SUPPLIED ENTRIES section start

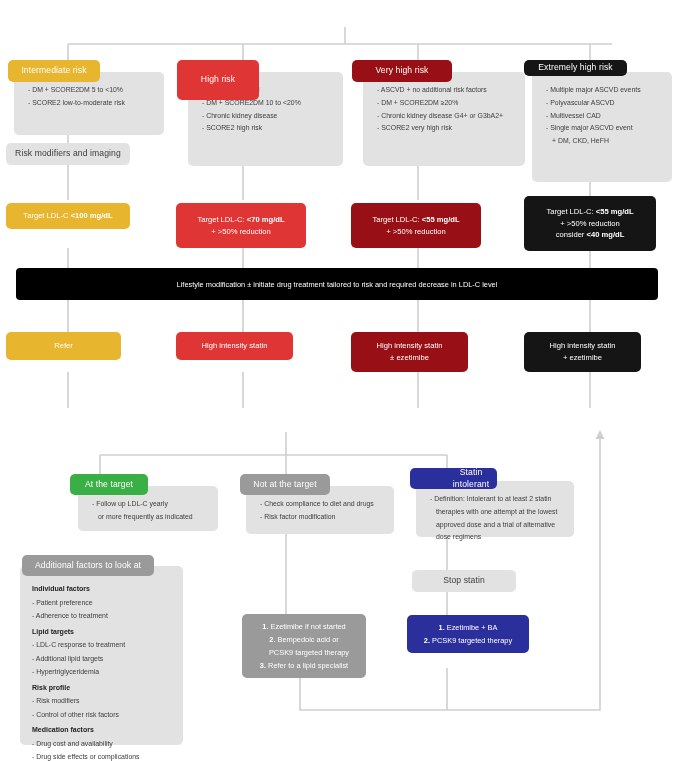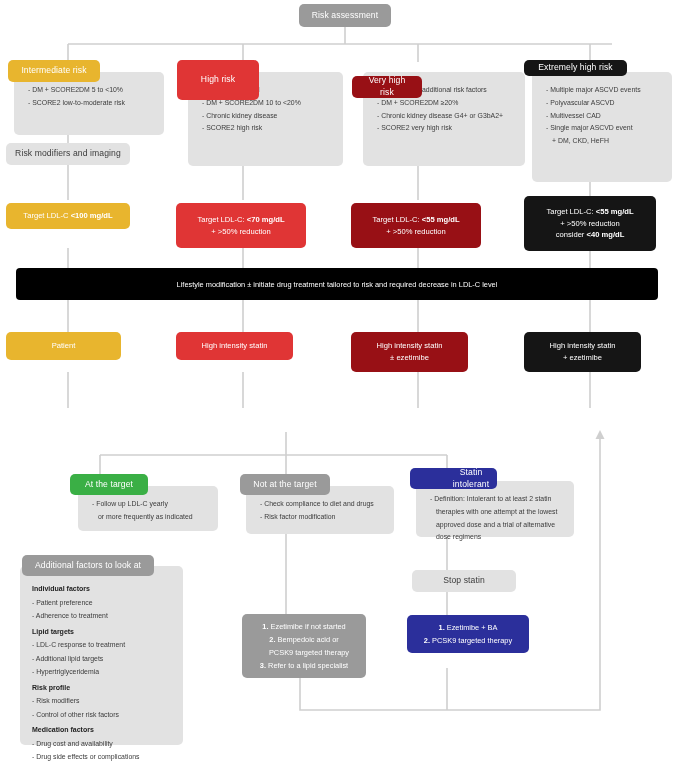--- a/index.html
+++ b/index.html
@@ -150,9 +150,6 @@
     <path d="M600 430 L595.5 439 L604.5 439 Z" fill="#cfcfcf"></path>
   </svg>
 
-  <div class="node pill grey" style="left:299px; top:4px; width:92px; height:23px;">
-    <span>Risk assessment</span>
-  </div>
 
   <div class="panel" style="left:14px; top:72px; width:150px; height:63px;">
     <div class="li">- DM + SCORE2DM 5 to &lt;10%</div>

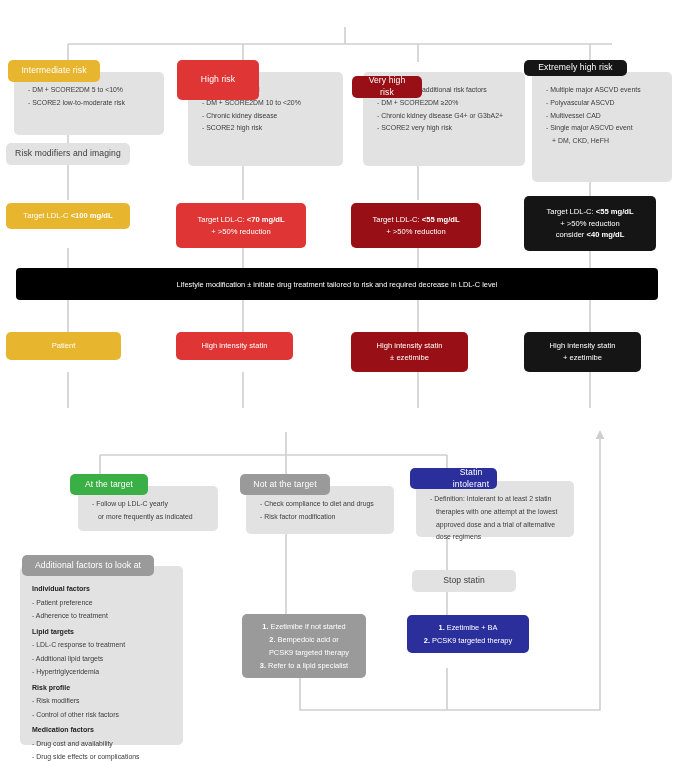--- a/index.html
+++ b/index.html
@@ -181,7 +181,7 @@
   <div class="node pill red" style="left:177px; top:60px; width:82px; height:40px;">
     <span>High risk</span>
   </div>
-  <div class="node pill dkred" style="left:352px; top:76px; width:70px; height:22px;">
+  <div class="node pill dkred" style="left:352px; top:60px; width:100px; height:22px;">
     <span>Very high risk</span>
   </div>
   <div class="node pill black" style="left:524px; top:60px; width:103px; height:16px;">

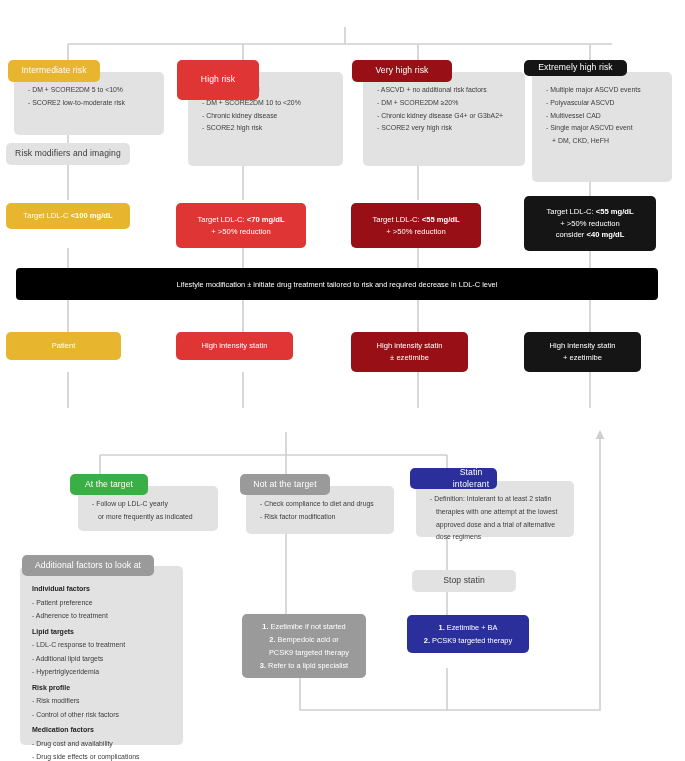--- a/index.html
+++ b/index.html
@@ -227,7 +227,7 @@
   </div>
 
   <div class="statin-box amber" style="left:6px; top:332px; width:115px; height:28px;">
-    <div>Patient</div>
+    <div>Refer</div>
   </div>
   <div class="statin-box red" style="left:176px; top:332px; width:117px; height:28px;">
     <div>High intensity statin</div>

SUPPLIED ENTRIES section end

AIM OF THE TASK:
Please write out all the data word for word, but keep every picture out.

SOLVED EXERCISE:
--- a/index.html
+++ b/index.html
@@ -150,9 +150,6 @@
     <path d="M600 430 L595.5 439 L604.5 439 Z" fill="#cfcfcf"></path>
   </svg>
 
-  <div class="node pill grey" style="left:299px; top:4px; width:92px; height:23px;">
-    <span>Risk assessment</span>
-  </div>
 
   <div class="panel" style="left:14px; top:72px; width:150px; height:63px;">
     <div class="li">- DM + SCORE2DM 5 to &lt;10%</div>

--- a/index.html
+++ b/index.html
@@ -181,7 +181,7 @@
   <div class="node pill red" style="left:177px; top:60px; width:82px; height:40px;">
     <span>High risk</span>
   </div>
-  <div class="node pill dkred" style="left:352px; top:76px; width:70px; height:22px;">
+  <div class="node pill dkred" style="left:352px; top:60px; width:100px; height:22px;">
     <span>Very high risk</span>
   </div>
   <div class="node pill black" style="left:524px; top:60px; width:103px; height:16px;">

--- a/index.html
+++ b/index.html
@@ -227,7 +227,7 @@
   </div>
 
   <div class="statin-box amber" style="left:6px; top:332px; width:115px; height:28px;">
-    <div>Patient</div>
+    <div>Refer</div>
   </div>
   <div class="statin-box red" style="left:176px; top:332px; width:117px; height:28px;">
     <div>High intensity statin</div>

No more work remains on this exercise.